Minister for Finance, Public Utilities, Energy, Physical and Economic Development Hon. Gregory Bowen says government’s prudent fiscal management from 2013 to the present, has contributed to its ability to raise the US $63 million to repurchase shares in the Grenada Electricity Company (GRENLEC).

Government said in a statement on Tuesday that it has repurchased shares in GRENLEC in US $63 million settlement agreement with WRB Enterprises, thereby regaining control of the 50% shares sold to WRB in 1994, and also acquiring the 11.6% shares which WRB had purchased through an affiliate company.

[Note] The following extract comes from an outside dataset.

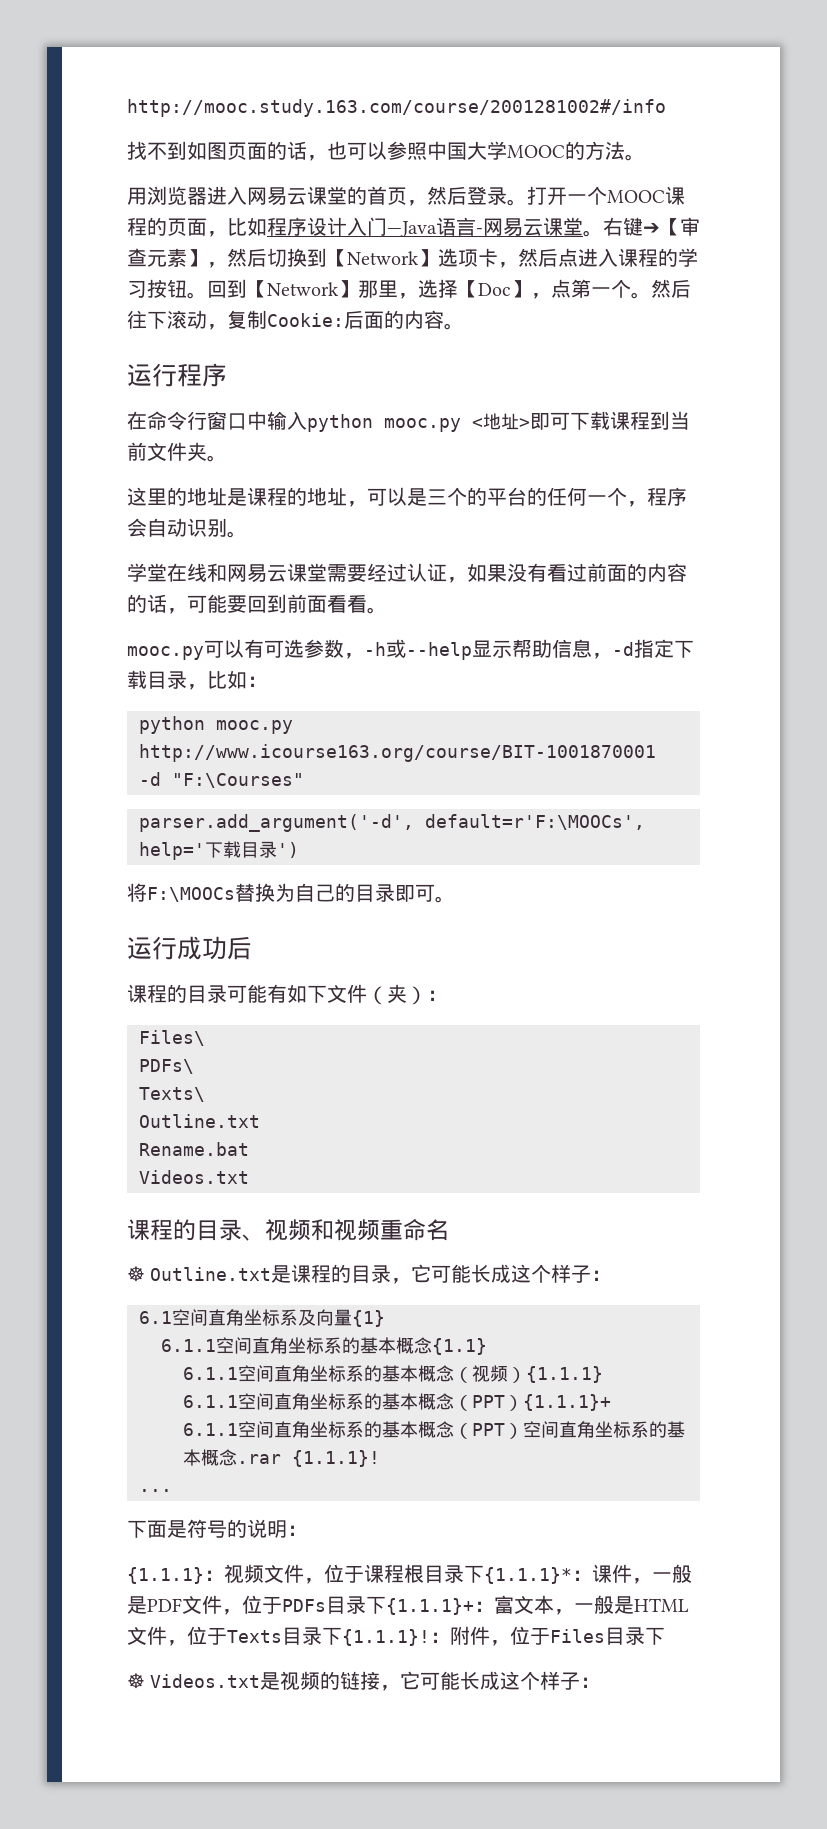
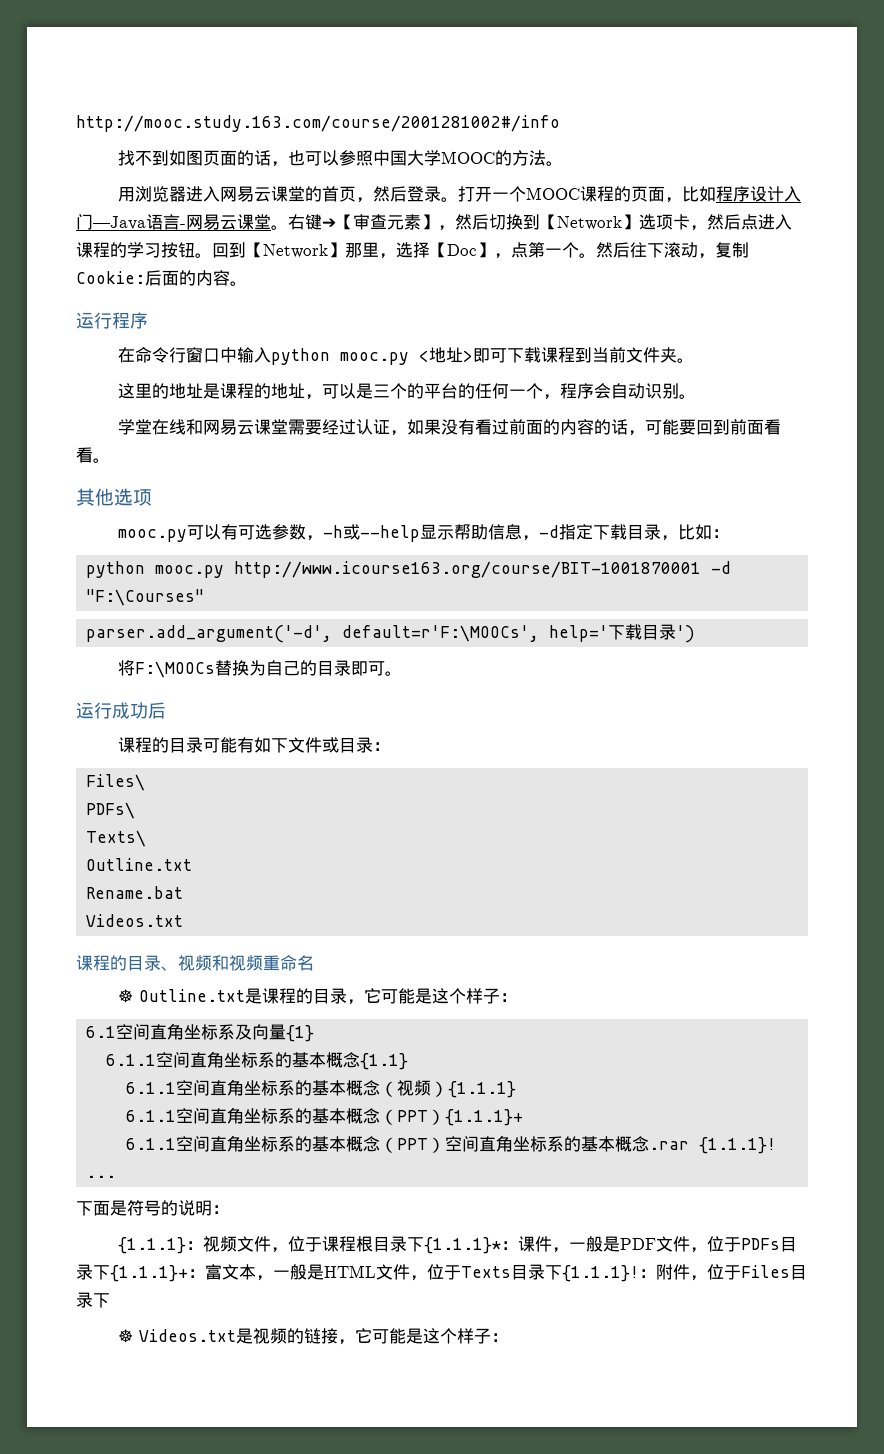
(387, 610) none -> [76,488,152,506] // 其他选项
[367,984,427,1005] （夹） -> [322,737,374,753] 或目录
[471,1264,512,1283] 长成 -> [415,988,433,1004] 是
[460,1671,501,1690] 长成 -> [406,1328,424,1344] 是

Minister Bowen gave the assurance that the money did not come from any third party or government, but from the government’s financial sources, including the capital side of the 2020 budget.

During a press conference Wednesday to address the settlement agreement, Minister Bowen explained that capital expenditure, which is part of government spending that goes into the creation of assets, can be moved around under the rules of the Public Finance Management (PFM) Act.

Minister Bowen further explained that under the PFM Act, money cannot be moved from capital expenditure to recurrent expenditure, and the repurchasing of majority shares in GRENLEC is considered a huge capital asset for Government, one which is expected to bring tremendous benefit to the country.

The Finance Minister added that the government will have to replenish funds from other government sources. “We replenish from wherever there is a source of government funding, and being prudent managers, we are looking to replenish this, whether it is income from the Inland Revenue Department, or from the Customs Department, or from assets’ sale, so that we can rebuild a reserve.”

Minister for Foreign Affairs, International Business and CARICOM Affairs, Hon. Oliver Joseph says government reviewed all capital projects where money was not spent because of the lockdown due to COVID-19 to recoup money for this purpose. “At the end of the year, you look through every capital project to see where you did not spend, as the approved budget provided for. In this case, there were savings on the capital side of the 2020 budget, so that’s where the money came from.”